Activity:
An exact reproduction of the entries is needed. Keep all pictures out of it.

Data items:
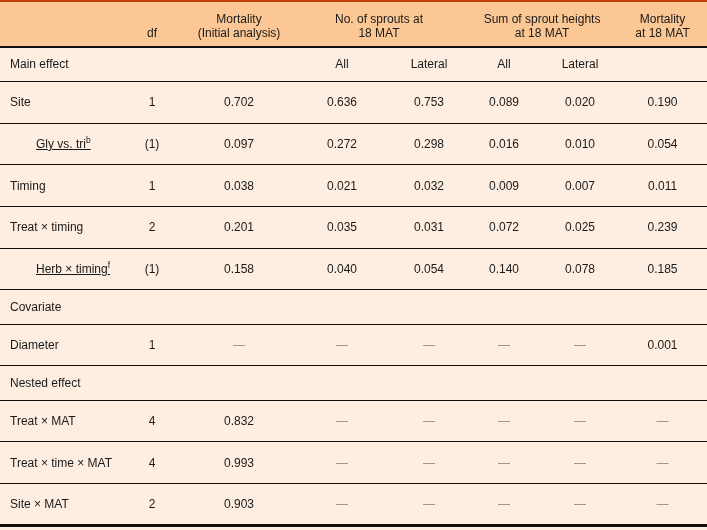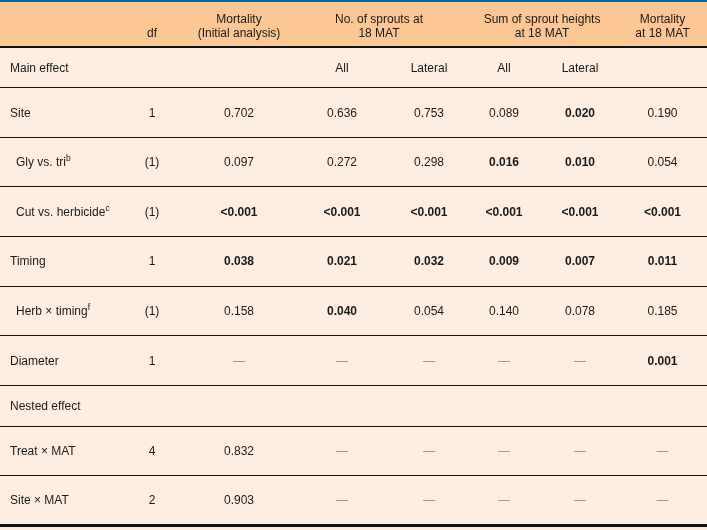"Mortality" thead th { border-top: 2px solid #0369a1 -> 2px solid #c2410c }
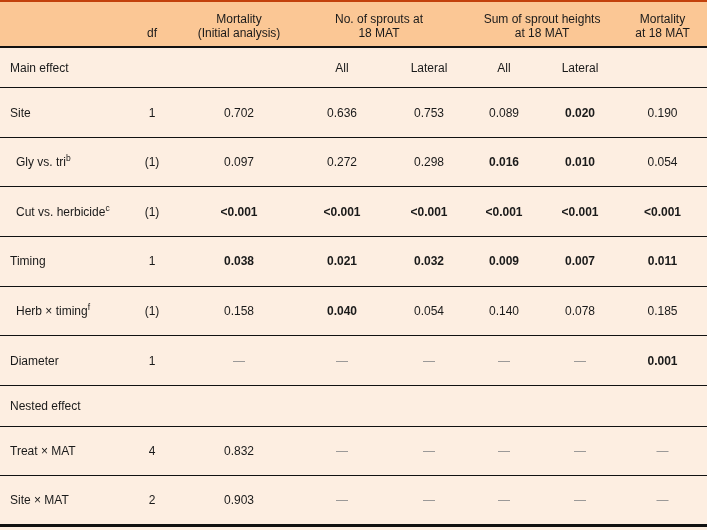"0.020" .bold { font-weight: bold -> normal }
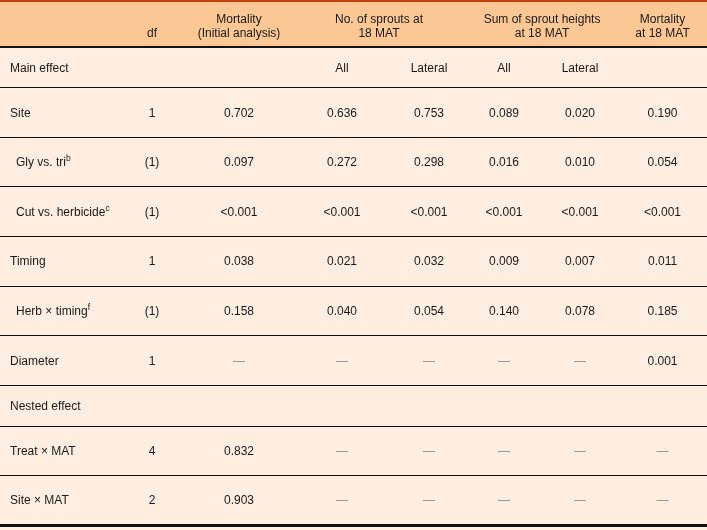"Gly vs. trib" td.label.indent { padding-left: 16px -> 36px; text-decoration: none -> underline }
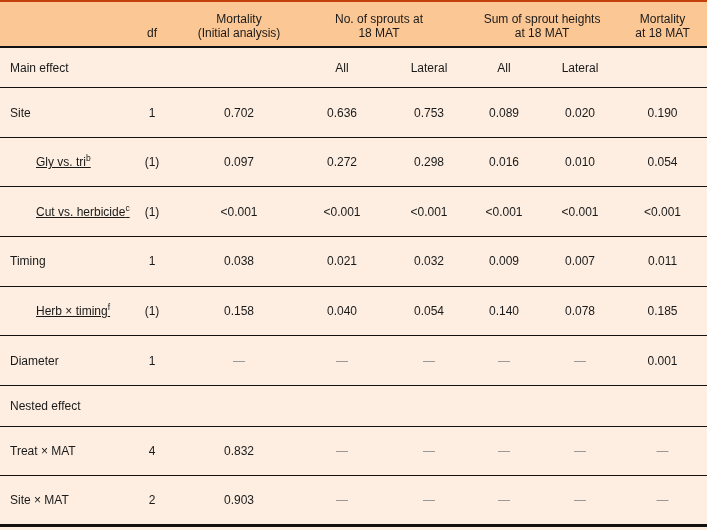"Cut vs. herbicidec" tr { html: <tr> <td>Cut vs. herbicide<sup>c</sup></td> <td>(1)</td> <td>&lt;0.001</td> <td>&lt;0.001</td> <td>&lt;0.001</td> <td>&lt;0.001</td> <td>&lt;0.001</td> <td>&lt;0.001</td> </tr> -> none }
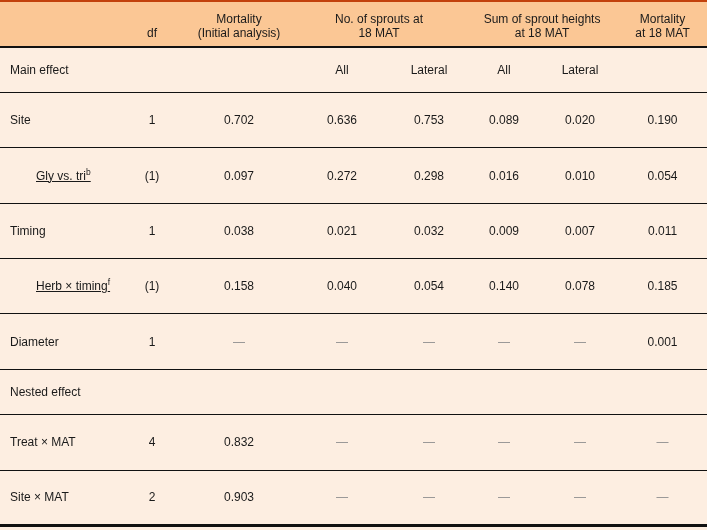"Treat × timing" tr { html: none -> <tr> <td>Treat × timing</td> <td>2</td> <td>0.201</td> <td>0.035</td> <td>0.031</td> <td>0.072</td> <td>0.025</td> <td>0.239</td> </tr> }
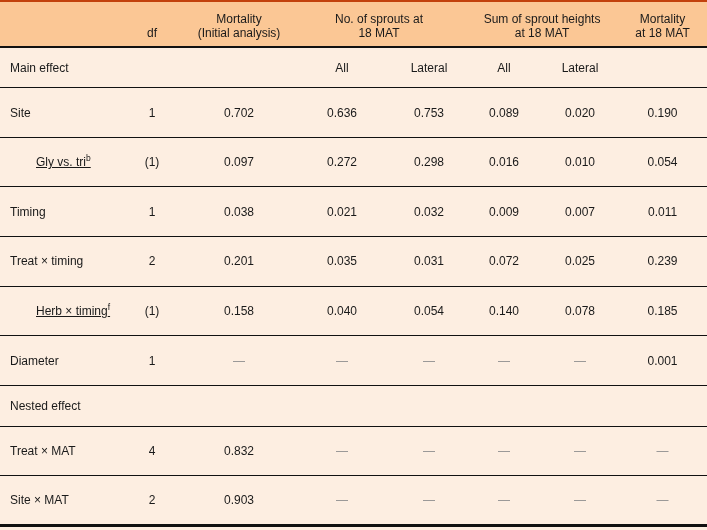"Covariate" tr.section-row { html: none -> <tr> <td>Covariate</td> <td></td> <td></td> <td></td> <td></td> <td></td> <td></td> <td></td> </tr> }
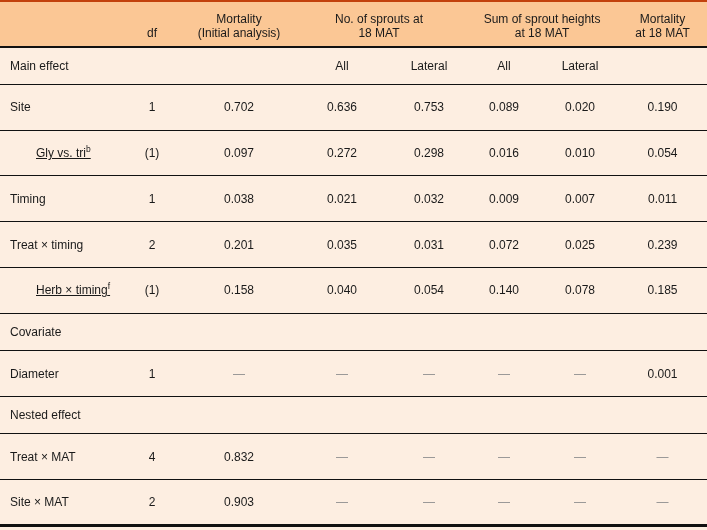"Treat × time × MAT" tr { html: none -> <tr> <td>Treat × time × MAT</td> <td>4</td> <td>0.993</td> <td>—</td> <td>—</td> <td>—</td> <td>—</td> <td>—</td> </tr> }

Response below:
"Mortality" thead th { border-top: 2px solid #0369a1 -> 2px solid #c2410c }
"0.020" .bold { font-weight: bold -> normal }
"Gly vs. trib" td.label.indent { padding-left: 16px -> 36px; text-decoration: none -> underline }
"Cut vs. herbicidec" tr { html: <tr> <td>Cut vs. herbicide<sup>c</sup></td> <td>(1)</td> <td>&lt;0.001</td> <td>&lt;0.001</td> <td>&lt;0.001</td> <td>&lt;0.001</td> <td>&lt;0.001</td> <td>&lt;0.001</td> </tr> -> none }
"Treat × timing" tr { html: none -> <tr> <td>Treat × timing</td> <td>2</td> <td>0.201</td> <td>0.035</td> <td>0.031</td> <td>0.072</td> <td>0.025</td> <td>0.239</td> </tr> }
"Covariate" tr.section-row { html: none -> <tr> <td>Covariate</td> <td></td> <td></td> <td></td> <td></td> <td></td> <td></td> <td></td> </tr> }
"Treat × time × MAT" tr { html: none -> <tr> <td>Treat × time × MAT</td> <td>4</td> <td>0.993</td> <td>—</td> <td>—</td> <td>—</td> <td>—</td> <td>—</td> </tr> }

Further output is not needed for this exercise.